Одним из распространенных повреждений ДНК является химическое изменение отдельных оснований путем алкилирования, окисления или дезаминирования. Измененные основания вызывают неправильное спаривание и разрыв цепи во время репликации. Этот тип повреждения вызывает минимальные изменения в структуре двойной спирали ДНК и может быть репарирован путями эксцизионной репарации оснований (BER). BER корректирует поврежденные последовательности ДНК, удаляя поврежденное основание и восстанавливая исходную последовательность оснований, используя комплементарную цепь в качестве матрицы.

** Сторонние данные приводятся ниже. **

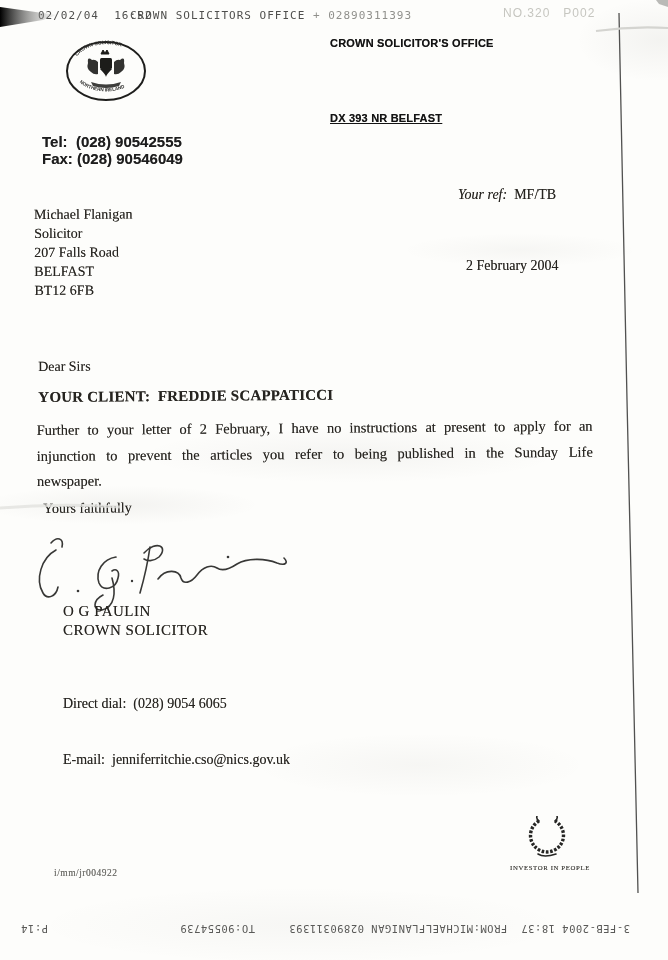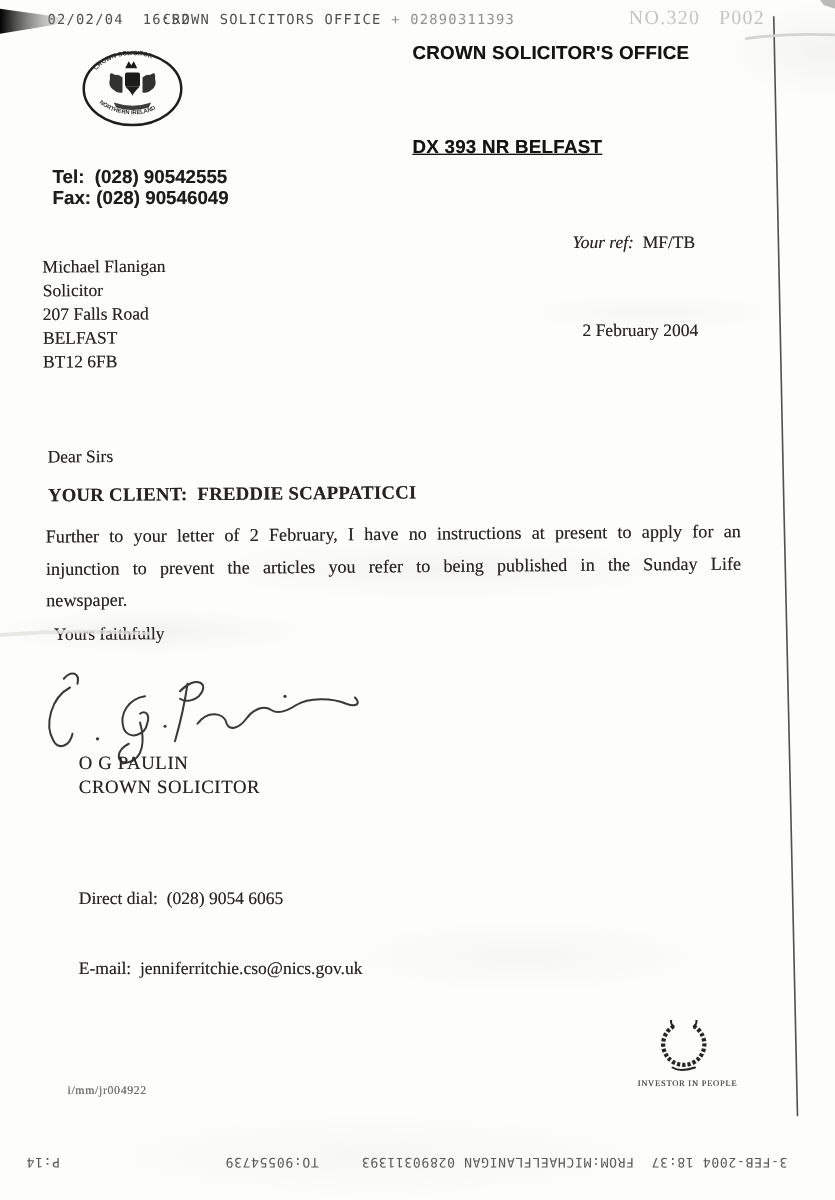--- a/index.html
+++ b/index.html
@@ -12,23 +12,23 @@
       radial-gradient(ellipse 240px 46px at 420px 765px, rgba(60,55,45,0.035), transparent 70%),
       radial-gradient(ellipse 170px 24px at 520px 250px, rgba(60,55,45,0.035), transparent 70%),
       radial-gradient(ellipse 380px 55px at 300px 925px, rgba(60,55,45,0.03), transparent 70%),
       radial-gradient(ellipse 120px 60px at 660px 40px, rgba(60,55,45,0.05), transparent 70%),
       #fdfdfb;
   }
   .abs{position:absolute;}
   
   .faxline{font-family:"DejaVu Sans Mono", monospace;font-size:11px;letter-spacing:1px;color:#4f4f4d;white-space:pre;}
   .faxnum{color:#90908c;}
-  .faxref{font-family:Liberation Serif, serif;font-size:16px;letter-spacing:1px;color:#c6c6c0;white-space:pre;}
+  .faxref{font-family:Liberation Sans, sans-serif;font-size:12px;letter-spacing:1px;color:#c6c6c0;white-space:pre;}
   
-  .lh{font-family:"Liberation Sans", sans-serif;font-weight:700;font-size:15px;line-height:18px;color:#141414;letter-spacing:.2px;text-shadow:0 0 .5px rgba(0,0,0,.6);}
+  .lh{font-family:"Liberation Sans", sans-serif;font-weight:700;font-size:11px;line-height:18px;color:#141414;letter-spacing:.2px;text-shadow:0 0 .5px rgba(0,0,0,.6);}
   .telfax{font-family:"Liberation Sans", sans-serif;font-weight:700;font-size:15px;line-height:17px;color:#1d1d1d;text-shadow:0 0 .4px rgba(0,0,0,.5);white-space:pre;}
   
   .ser{font-size:14px;color:#262420;text-shadow:0 0 .45px rgba(40,36,30,.55);}
   .recipient{line-height:19px;transform:rotate(-.3deg);transform-origin:left top;}
   .refrow{font-size:14px;}
   .refrow .lbl{font-style:italic;}
   .letter-main{left:0;top:355px;width:668px;height:260px;transform:rotate(-.45deg);transform-origin:40px 0;}
   .subject{font-weight:700;font-size:15px;letter-spacing:.2px;white-space:pre;}
   .para{width:556px;font-size:14.5px;line-height:25.5px;word-spacing:1.5px;}
   .para .jl{text-align:justify;text-align-last:justify;}
@@ -120,21 +120,21 @@
     <circle cx="100" cy="51" r="1.2"></circle>
     <circle cx="196" cy="27" r="1.3"></circle>
   </g>
 </svg>
 
 <div class="abs ser sigblock" style="left:63px;top:602px;">
   <div>O G PAULIN</div>
   <div>CROWN SOLICITOR</div>
 </div>
 
-<div class="abs ser contact" style="left:63px;top:674px;">
+<div class="abs ser contact" style="left:63px;top:658px;">
   <div>Direct dial:  (028) 9054 6065</div>
   <div>E-mail:  jenniferritchie.cso@nics.gov.uk</div>
 </div>
 
 <svg class="abs" style="left:512px;top:816px;" width="70" height="46" viewBox="0 0 70 46">
   <g fill="none" stroke="#262624" stroke-width="3.4" stroke-dasharray="2.6 1.6">
     <path d="M 27,5 A 16.5,16.5 0 1 0 43,5"></path>
   </g>
   <g fill="none" stroke="#262624" stroke-width="1.6" stroke-linecap="round">
     <path d="M27,5 q-3,-2 -2,-5"></path>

Первым шагом BER является распознавание повреждения ДНК, которое осуществляется ДНК-гликозилазами. В зависимости от типа основания, специфическая гликозилаза разрывает N-гликозидную связь между нуклеотидным основание и рибозой, оставляя фосфатный остов ДНК нетронутым, но создавая апуриновый или апиримидиновый (AП) сайт. Бифункциональные гликозилазы разрезают фосфодиэфирную цепь, в результате чего образуется 5’ или 3’ фосфат. Монофункциональные гликозилазы не обладают этим свойством и должны зависеть от АП-эндонуклеазы для расщепления связи между сахаром и фосфатом, 5’ от АП-сайта, образуя 3’-OH и 5’-дезоксирибофосфат. Основываясь на соответствующем уотсон-криковском спаривании ДНК-полимераза вставляет правильное основание и использует активность АП-лиазы, связанной с ней, для удаления фосфата дезоксирибозы. Ник в остове сшивается ДНК-лигазой. Как ДНК-лигаза III, так и ДНК-полимераза используют белок XRCC1 в качестве каркаса для связывания участка репарации.
Мутации в белках путей BER могут приводить к различным типам рака. Например, мутация гликозилазы человека OGG1 связана с повышенным риском развития рака легких и поджелудочной железы.